▶ **Task instructions**
All of the data is to be written out again exactly, without the pictures.

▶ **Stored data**
* * *
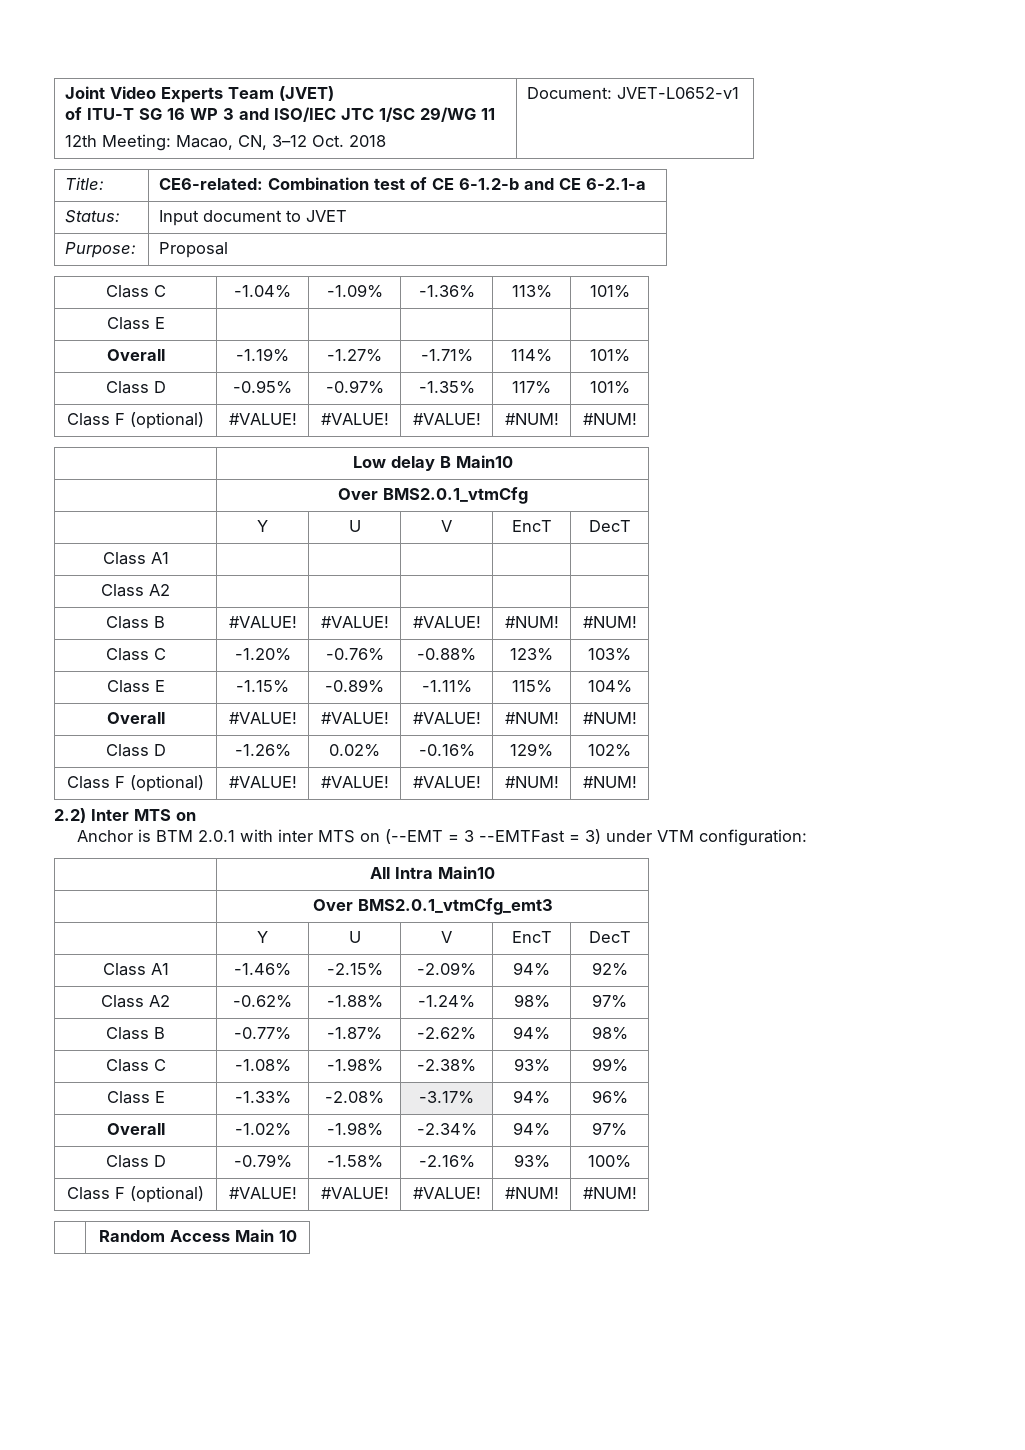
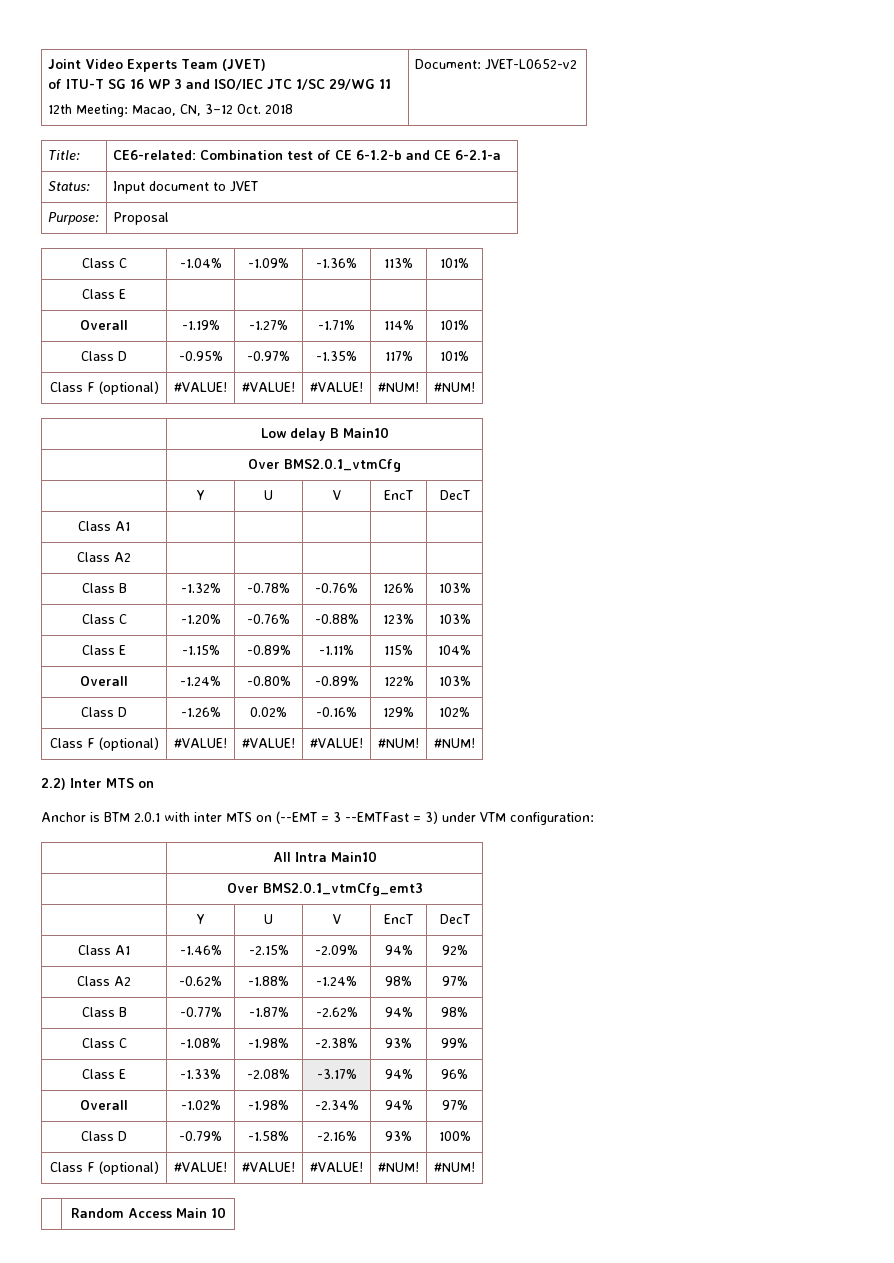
  Joint Video Experts Team (JVET)
  of ITU-T SG 16 WP 3 and ISO/IEC JTC 1/SC 29/WG 11
- 12th Meeting: Macao, CN, 3–12 Oct. 2018 | Document: JVET-L0652-v1
+ 12th Meeting: Macao, CN, 3–12 Oct. 2018 | Document: JVET-L0652-v2
- Class B | #VALUE! | #VALUE! | #VALUE! | #NUM! | #NUM!
+ Class B | -1.32% | -0.78% | -0.76% | 126% | 103%
- Overall | #VALUE! | #VALUE! | #VALUE! | #NUM! | #NUM!
+ Overall | -1.24% | -0.80% | -0.89% | 122% | 103%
* * *
▶ **Finished task**
  Joint Video Experts Team (JVET)
  of ITU-T SG 16 WP 3 and ISO/IEC JTC 1/SC 29/WG 11
- 12th Meeting: Macao, CN, 3–12 Oct. 2018 | Document: JVET-L0652-v1
+ 12th Meeting: Macao, CN, 3–12 Oct. 2018 | Document: JVET-L0652-v2
- Class B | #VALUE! | #VALUE! | #VALUE! | #NUM! | #NUM!
+ Class B | -1.32% | -0.78% | -0.76% | 126% | 103%
- Overall | #VALUE! | #VALUE! | #VALUE! | #NUM! | #NUM!
+ Overall | -1.24% | -0.80% | -0.89% | 122% | 103%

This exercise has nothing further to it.